Write out the data again exactly, skipping every picture.

*** Opening Data excerpts ***

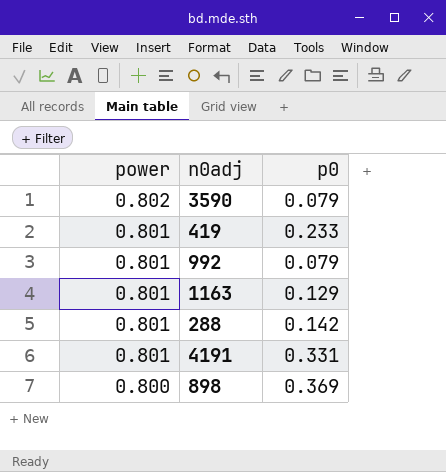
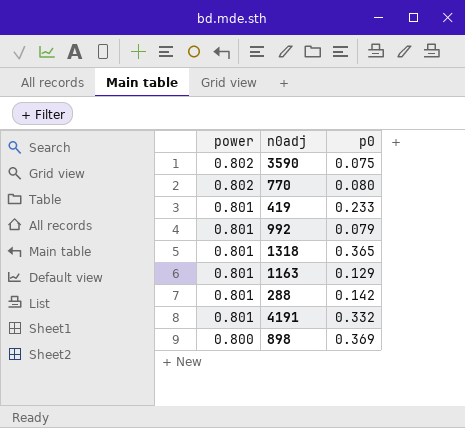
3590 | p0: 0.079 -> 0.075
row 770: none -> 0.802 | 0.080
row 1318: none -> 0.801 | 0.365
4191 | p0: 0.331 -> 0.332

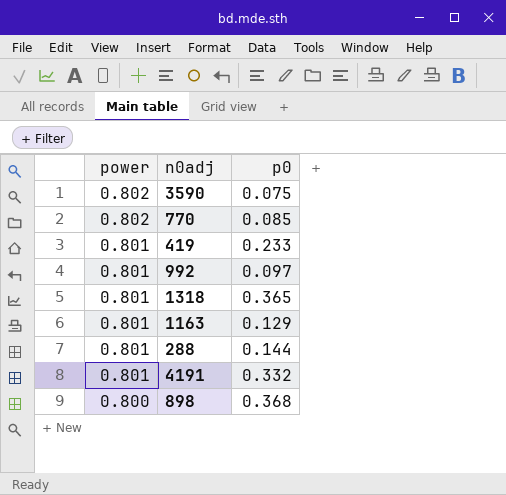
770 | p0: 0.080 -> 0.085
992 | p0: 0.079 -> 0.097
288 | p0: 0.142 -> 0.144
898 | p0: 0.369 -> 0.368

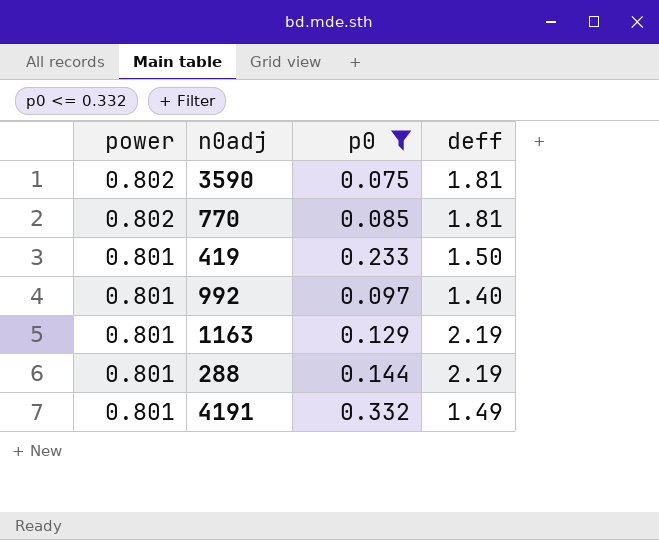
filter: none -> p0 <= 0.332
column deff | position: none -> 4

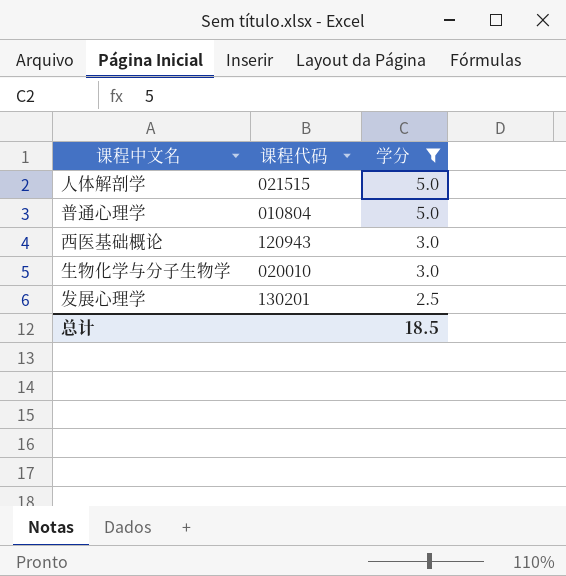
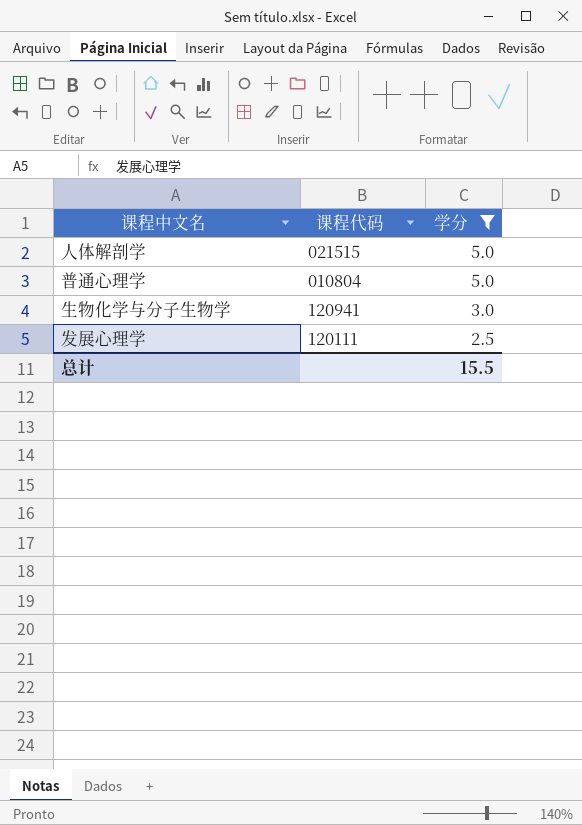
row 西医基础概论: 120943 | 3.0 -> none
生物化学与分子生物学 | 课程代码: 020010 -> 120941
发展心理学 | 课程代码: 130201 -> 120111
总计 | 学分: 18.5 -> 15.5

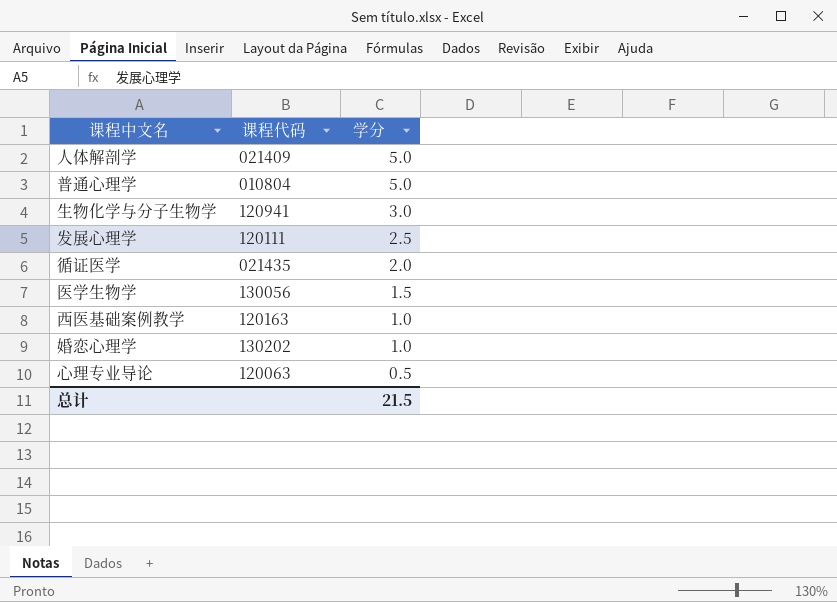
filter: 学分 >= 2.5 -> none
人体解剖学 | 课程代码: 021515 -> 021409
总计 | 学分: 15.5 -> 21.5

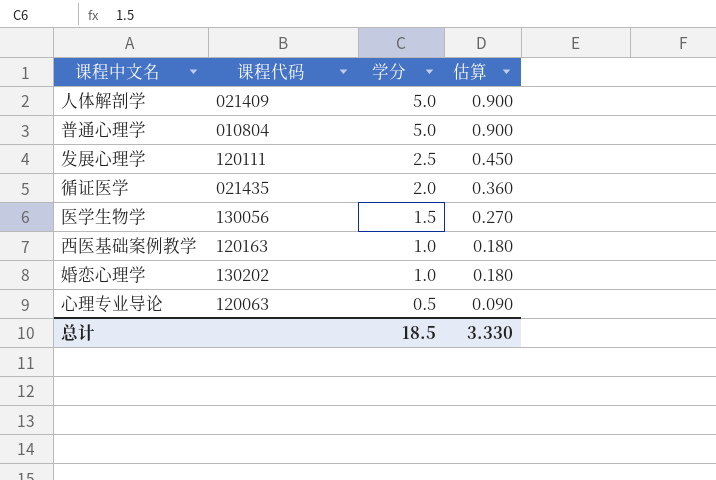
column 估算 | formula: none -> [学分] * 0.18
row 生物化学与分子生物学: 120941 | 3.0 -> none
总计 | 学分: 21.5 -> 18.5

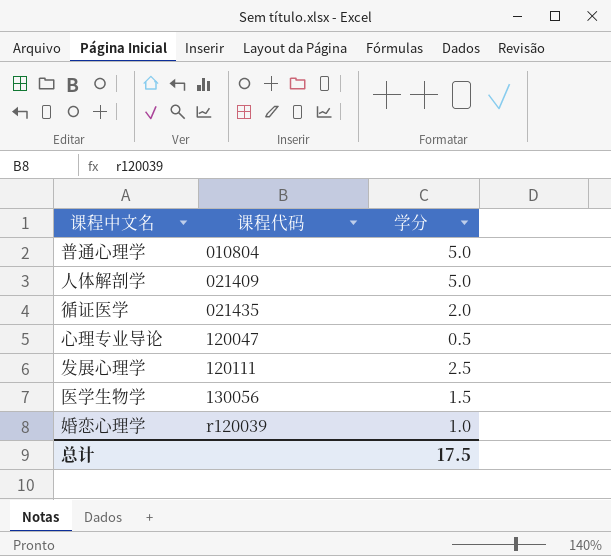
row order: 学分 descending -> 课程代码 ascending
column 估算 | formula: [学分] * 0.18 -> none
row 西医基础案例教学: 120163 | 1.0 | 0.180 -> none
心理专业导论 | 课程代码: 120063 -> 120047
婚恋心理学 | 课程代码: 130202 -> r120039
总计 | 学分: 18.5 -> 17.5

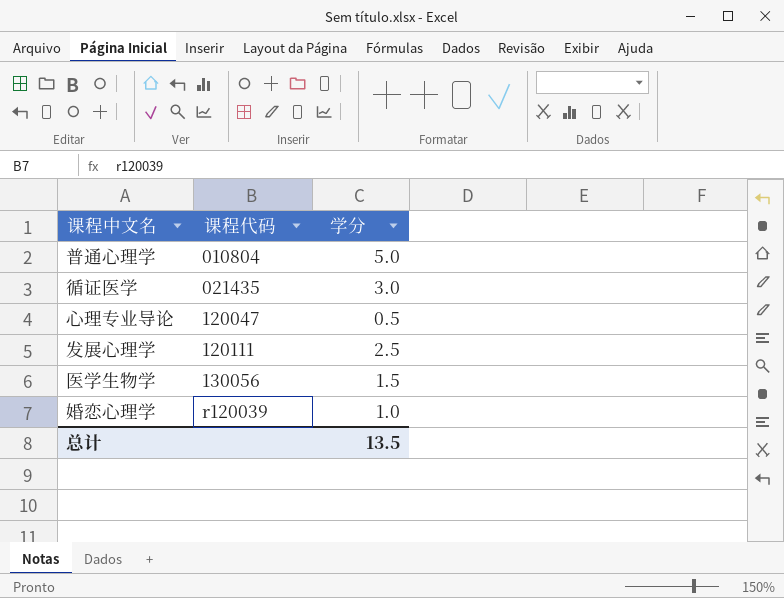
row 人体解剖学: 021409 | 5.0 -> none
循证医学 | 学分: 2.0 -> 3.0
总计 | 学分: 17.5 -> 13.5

*** Closing Data excerpts ***

Response to this task:
3590 | p0: 0.079 -> 0.075
row 770: none -> 0.802 | 0.080
row 1318: none -> 0.801 | 0.365
4191 | p0: 0.331 -> 0.332

770 | p0: 0.080 -> 0.085
992 | p0: 0.079 -> 0.097
288 | p0: 0.142 -> 0.144
898 | p0: 0.369 -> 0.368

filter: none -> p0 <= 0.332
column deff | position: none -> 4

row 西医基础概论: 120943 | 3.0 -> none
生物化学与分子生物学 | 课程代码: 020010 -> 120941
发展心理学 | 课程代码: 130201 -> 120111
总计 | 学分: 18.5 -> 15.5

filter: 学分 >= 2.5 -> none
人体解剖学 | 课程代码: 021515 -> 021409
总计 | 学分: 15.5 -> 21.5

column 估算 | formula: none -> [学分] * 0.18
row 生物化学与分子生物学: 120941 | 3.0 -> none
总计 | 学分: 21.5 -> 18.5

row order: 学分 descending -> 课程代码 ascending
column 估算 | formula: [学分] * 0.18 -> none
row 西医基础案例教学: 120163 | 1.0 | 0.180 -> none
心理专业导论 | 课程代码: 120063 -> 120047
婚恋心理学 | 课程代码: 130202 -> r120039
总计 | 学分: 18.5 -> 17.5

row 人体解剖学: 021409 | 5.0 -> none
循证医学 | 学分: 2.0 -> 3.0
总计 | 学分: 17.5 -> 13.5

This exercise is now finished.